EXERCISE INSTRUCTIONS: What lines of the data below hold the string "radius"? Copy each one.

EXTRACTED RECORDS:
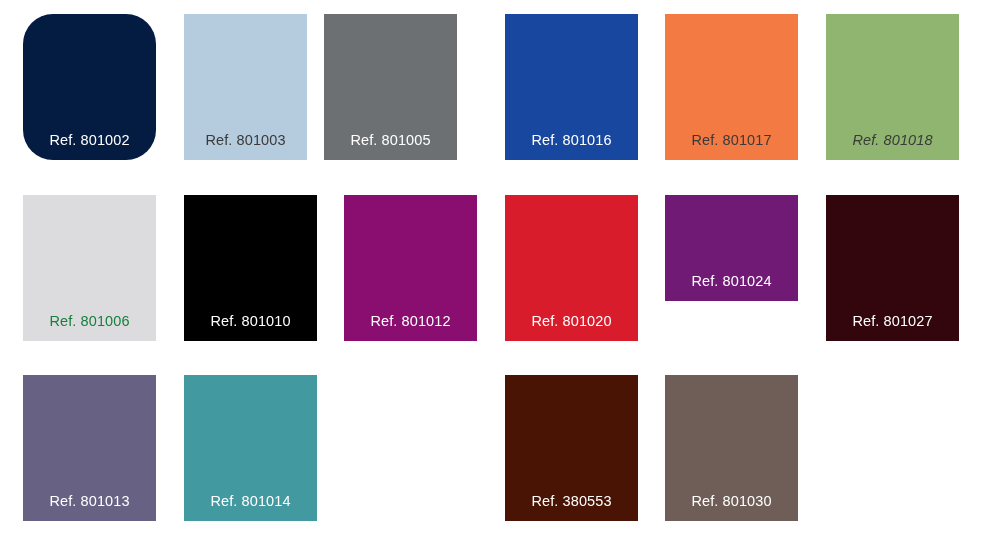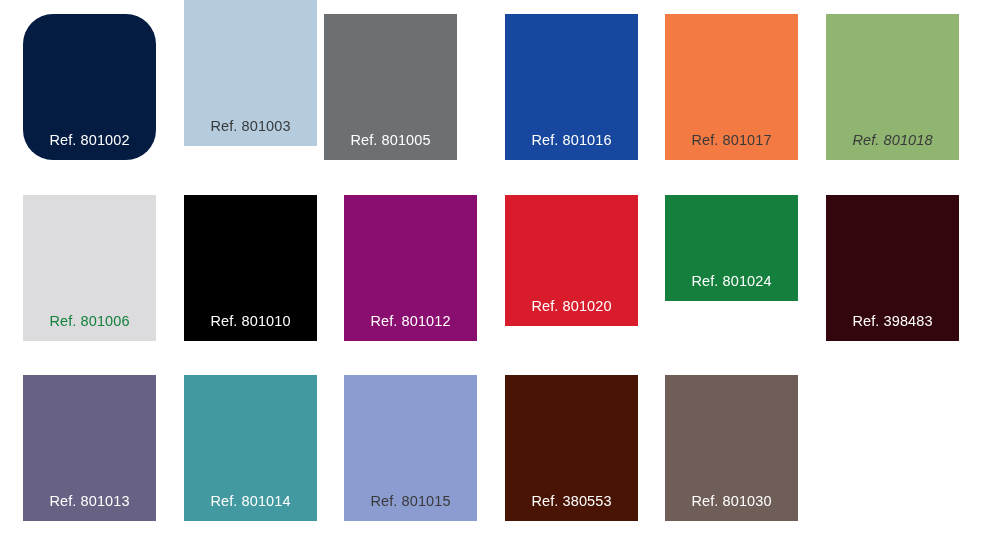--- a/index.html
+++ b/index.html
@@ -37,21 +37,21 @@
     line-height: 1;
   }
 </style>
 </head>
 <body style="background: rgb(255, 255, 255);">
 
 <div id="swatch-grid" style="width: 991px; height: 539px;">
     <div class="swatch" style="left: 23px; top: 14px; width: 133px; height: 146px; background: rgb(4, 27, 66); border-radius: 30px;">
       <div class="swatch-label" style="color: rgb(255, 255, 255);">Ref. 801002</div>
     </div>
-    <div class="swatch" style="left: 184px; top: 0; width: 133px; height: 146px; background: rgb(181, 204, 223);">
+    <div class="swatch" style="left: 184px; top: 14px; width: 123px; height: 146px; background: rgb(181, 204, 223);">
       <div class="swatch-label" style="color: rgb(58, 58, 58);">Ref. 801003</div>
     </div>
     <div class="swatch" style="left: 324px; top: 14px; width: 133px; height: 146px; background: rgb(109, 112, 115);">
       <div class="swatch-label" style="color: rgb(255, 255, 255);">Ref. 801005</div>
     </div>
     <div class="swatch" style="left: 505px; top: 14px; width: 133px; height: 146px; background: rgb(23, 71, 158);">
       <div class="swatch-label" style="color: rgb(255, 255, 255); margin-top: 45px;">Ref. 801016</div>
     </div>
     <div class="swatch" style="left: 665px; top: 14px; width: 133px; height: 146px; background: rgb(243, 122, 67);">
       <div class="swatch-label" style="color: rgb(58, 58, 58);">Ref. 801017</div>
@@ -61,37 +61,34 @@
     </div>
     <div class="swatch" style="left: 23px; top: 195px; width: 133px; height: 146px; background: rgb(220, 220, 222);">
       <div class="swatch-label" style="color: #15803d;">Ref. 801006</div>
     </div>
     <div class="swatch" style="left: 184px; top: 195px; width: 133px; height: 146px; background: rgb(0, 0, 0);">
       <div class="swatch-label" style="color: rgb(255, 255, 255); text-align: center;">Ref. 801010</div>
     </div>
     <div class="swatch" style="left: 344px; top: 195px; width: 133px; height: 146px; background: rgb(138, 14, 112);">
       <div class="swatch-label" style="color: rgb(255, 255, 255);">Ref. 801012</div>
     </div>
-    <div class="swatch" style="left: 505px; top: 195px; width: 133px; height: 131px; background: rgb(217, 28, 43); text-decoration: underline;">
+    <div class="swatch" style="left: 505px; top: 195px; width: 133px; height: 146px; background: rgb(217, 28, 43); text-decoration: underline;">
       <div class="swatch-label" style="color: rgb(255, 255, 255);">Ref. 801020</div>
     </div>
-    <div class="swatch" style="left: 665px; top: 195px; width: 133px; height: 106px; background: #15803d;">
+    <div class="swatch" style="left: 665px; top: 195px; width: 133px; height: 106px; background: #701a75;">
       <div class="swatch-label" style="color: rgb(255, 255, 255);">Ref. 801024</div>
     </div>
     <div class="swatch" style="left: 826px; top: 195px; width: 133px; height: 146px; background: rgb(51, 5, 12);">
-      <div class="swatch-label" style="color: rgb(255, 255, 255);">Ref. 398483</div>
+      <div class="swatch-label" style="color: rgb(255, 255, 255);">Ref. 801027</div>
     </div>
     <div class="swatch" style="left: 23px; top: 375px; width: 133px; height: 146px; background: rgb(103, 98, 132);">
       <div class="swatch-label" style="color: rgb(255, 255, 255);">Ref. 801013</div>
     </div>
     <div class="swatch" style="left: 184px; top: 375px; width: 133px; height: 146px; background: rgb(67, 153, 160);">
       <div class="swatch-label" style="color: rgb(255, 255, 255);">Ref. 801014</div>
-    </div>
-    <div class="swatch" style="left: 344px; top: 375px; width: 133px; height: 146px; background: rgb(139, 156, 208);">
-      <div class="swatch-label" style="color: rgb(58, 58, 58);">Ref. 801015</div>
     </div>
     <div class="swatch" style="left: 505px; top: 375px; width: 133px; height: 146px; background: rgb(74, 20, 5);">
       <div class="swatch-label" style="color: rgb(255, 255, 255);">Ref. 380553</div>
     </div>
     <div class="swatch" style="left: 665px; top: 375px; width: 133px; height: 146px; background: rgb(111, 94, 87);">
       <div class="swatch-label" style="color: rgb(255, 255, 255);">Ref. 801030</div>
     </div>
   </div>
 
 </body></html>

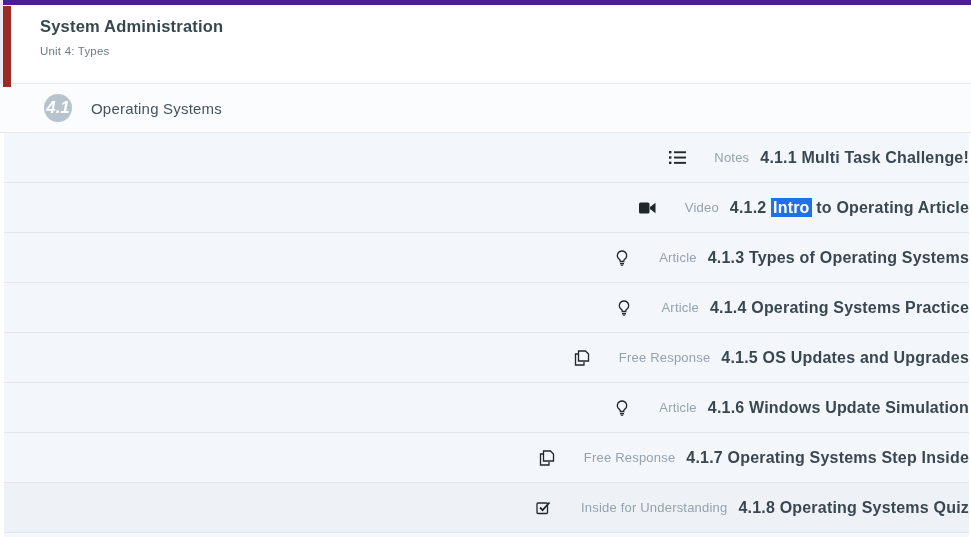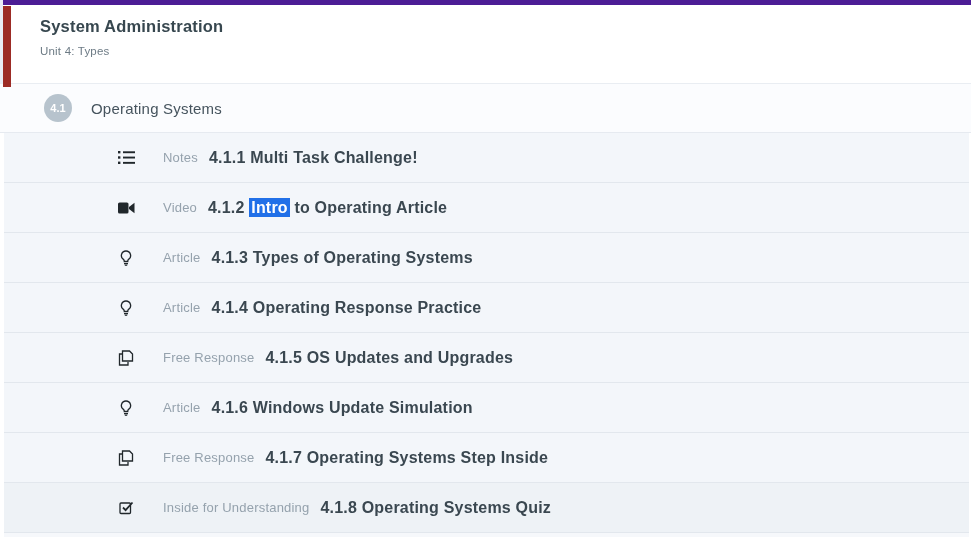--- a/index.html
+++ b/index.html
@@ -54,43 +54,45 @@
     display: flex;
     align-items: center;
     padding-left: 44px;
     cursor: pointer;
   }
   .module-badge {
     width: 28px; height: 28px;
     border-radius: 50%;
     background: var(--badge-gray);
     color: #ffffff;
-    font-size: 11px;
+    font-size: 17px;
     font-weight: bold;
     display: flex; align-items: center; justify-content: center;
     flex: 0 0 auto;
+    font-style: italic;
   }
   .module-title {
     margin-left: 19px;
     font-size: 15px;
     color: #46545e;
     letter-spacing: 0.2px;
   }
   .rows {
     margin-left: 4px;
     margin-right: 2px;
   }
   .row {
     height: 50px;
     background: #f3f6fa;
     border-bottom: 1px solid #e2e7ed;
     display: flex;
     align-items: center;
     padding-left: 113px;
     cursor: pointer;
+    justify-content: flex-end;
   }
   .row.active { background: #eef2f6; }
   .row .icon {
     width: 18px; height: 18px;
     display: flex; align-items: center; justify-content: center;
     color: #20272b;
     flex: 0 0 auto;
   }
   .row .type-label {
     margin-left: 28px;
@@ -180,21 +182,21 @@
 
   <div class="row">
     <span class="icon">
       <svg width="12" height="16" viewBox="0 0 12 16">
         <path d="M6 1 a4.6 4.6 0 0 1 2.6 8.4 c-.5.35-.85.9-.85 1.5 v.6 h-3.5 v-.6 c0-.6-.35-1.15-.85-1.5 A4.6 4.6 0 0 1 6 1 z" fill="none" stroke="#20272b" stroke-width="1.3"></path>
         <rect x="4" y="13" width="4" height="1.3" fill="#20272b"></rect>
         <rect x="4.8" y="14.6" width="2.4" height="1.2" fill="#20272b"></rect>
       </svg>
     </span>
     <span class="type-label">Article</span>
-    <span class="item-title">4.1.4 Operating Response Practice</span>
+    <span class="item-title">4.1.4 Operating Systems Practice</span>
   </div>
 
   <div class="row">
     <span class="icon">
       <svg width="16" height="16" viewBox="0 0 16 16">
         <path d="M4.5 1 h7 l3 3 v7 h-10 z" fill="none" stroke="#20272b" stroke-width="1.3"></path>
         <path d="M4.5 4 h-3 v11 h8.5 v-3" fill="none" stroke="#20272b" stroke-width="1.3"></path>
       </svg>
     </span>
     <span class="type-label">Free Response</span>

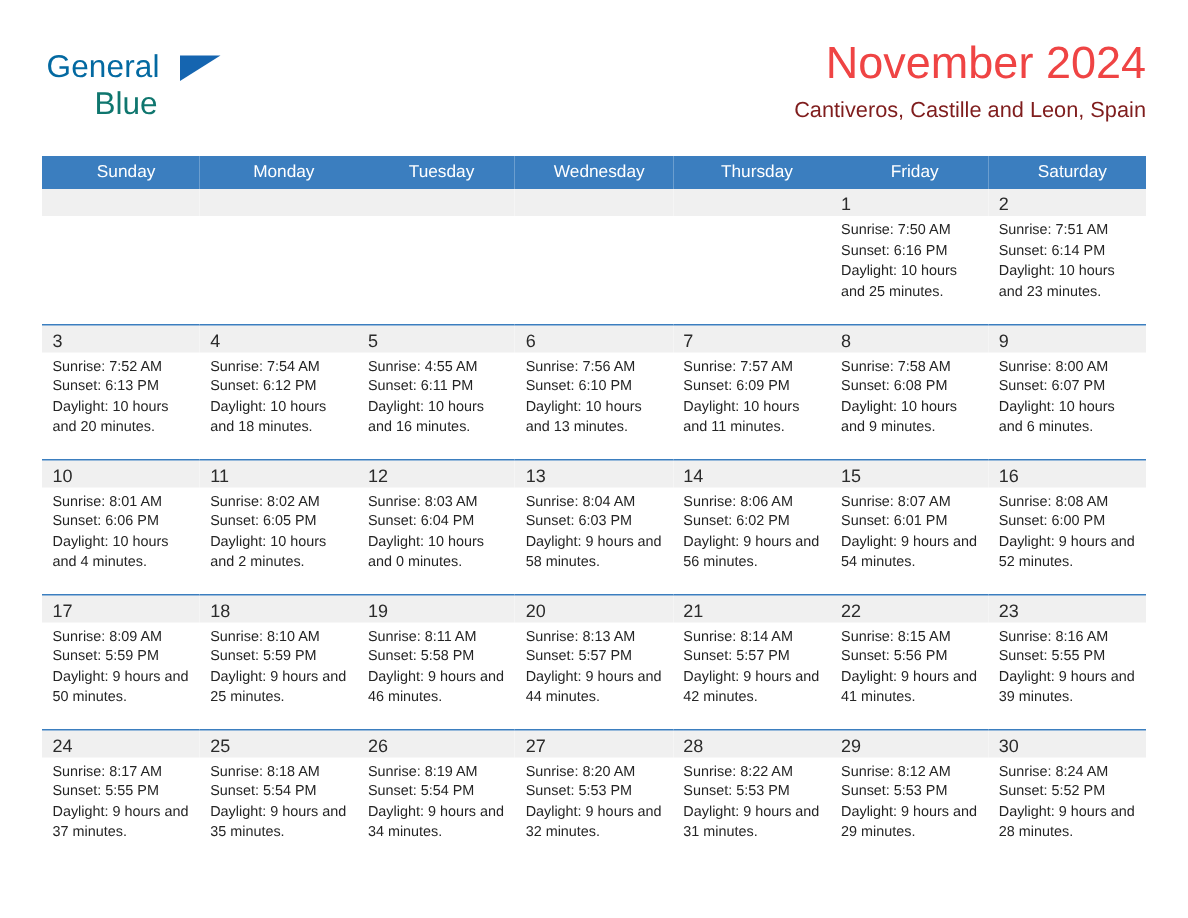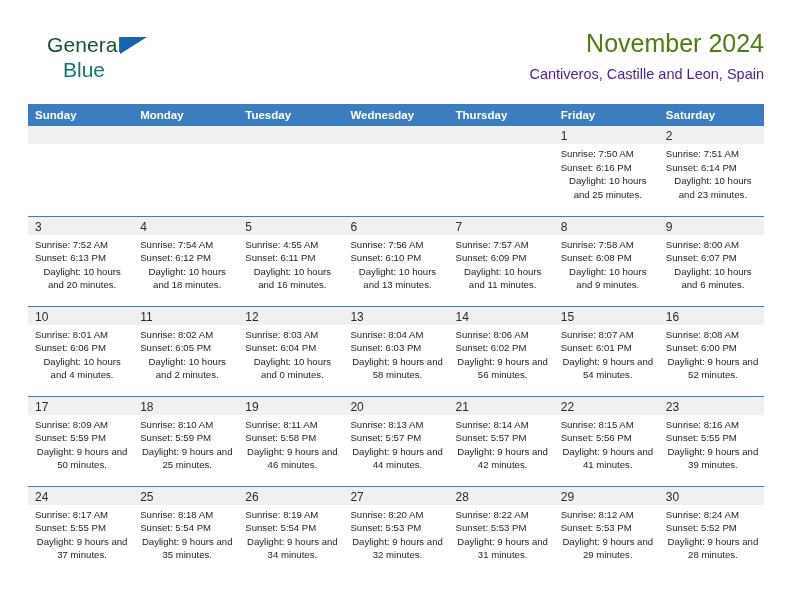--- a/index.html
+++ b/index.html
@@ -26,24 +26,23 @@
   .logo {
     position: absolute;
     left: 3px; top: 8px;
     width: 180px; height: 52px;
     line-height: 1;
   }
   .logo-row1 {
     position: relative;
     display: block;
     font-size: 21px;
-    color: #14532d;
+    color: #0369a1;
     letter-spacing: .1px;
     height: 24px;
-    margin-left: 16px;
   }
   .logo-tri {
     position: absolute;
     left: 89px; top: 3px;
     width: 0; height: 0;
     border-left: 27px solid #1565b0;
     border-bottom: 17px solid transparent;
   }
   .logo-row2 {
     display: block;
@@ -52,50 +51,50 @@
     margin-top: 1px;
     margin-left: 32px;
     height: 24px;
   }
   .title-wrap {
     position: absolute;
     right: 0; top: 0;
     text-align: right;
   }
   .cal-title {
-    font-size: 25px;
-    color: #4d7c0f;
+    font-size: 30px;
+    color: #ef4444;
     font-weight: normal;
     line-height: 34px;
     white-space: nowrap;
   }
   .cal-sub {
     font-size: 14.5px;
-    color: #4c1d95;
+    color: #7f1d1d;
     line-height: 22px;
     margin-top: 3px;
     white-space: nowrap;
   }
 
   
   .cal {
     position: absolute;
     left: 28px; top: 104px;
     width: 736px;
     border-collapse: collapse;
     table-layout: fixed;
   }
   .cal col { width: 105.14px; }
 
   thead th {
     background: #3b7ebf;
     color: #ffffff;
-    font-weight: bold;
+    font-weight: normal;
     font-size: 11.5px;
-    text-align: left;
+    text-align: center;
     padding: 5px 0 5px 7px;
     height: 21px;
     line-height: 12px;
     border: none;
   }
 
   tbody td {
     vertical-align: top;
     padding: 0;
     border-top: 1.6px solid #3b7ebf;
@@ -114,21 +113,21 @@
     line-height: 16px;
   }
   .daynum-band.blank { color: transparent; }
   .cell-body {
     padding: 3px 4px 0 7px;
     font-size: 9.6px;
     color: #252525;
     line-height: 13.6px;
   }
   .cell-body div { white-space: nowrap; }
-  .cell-body .wrapline { white-space: normal; text-align: center; }
+  .cell-body .wrapline { white-space: normal; }
 </style>
 </head>
 <body>
 
 <div id="page">
 
   <div class="top">
 
     <div class="logo">
       <span class="logo-row1">General</span>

EXERCISE RESPONSE:
     <div class="swatch" style="left: 23px; top: 14px; width: 133px; height: 146px; background: rgb(4, 27, 66); border-radius: 30px;">
     border-radius: 50%;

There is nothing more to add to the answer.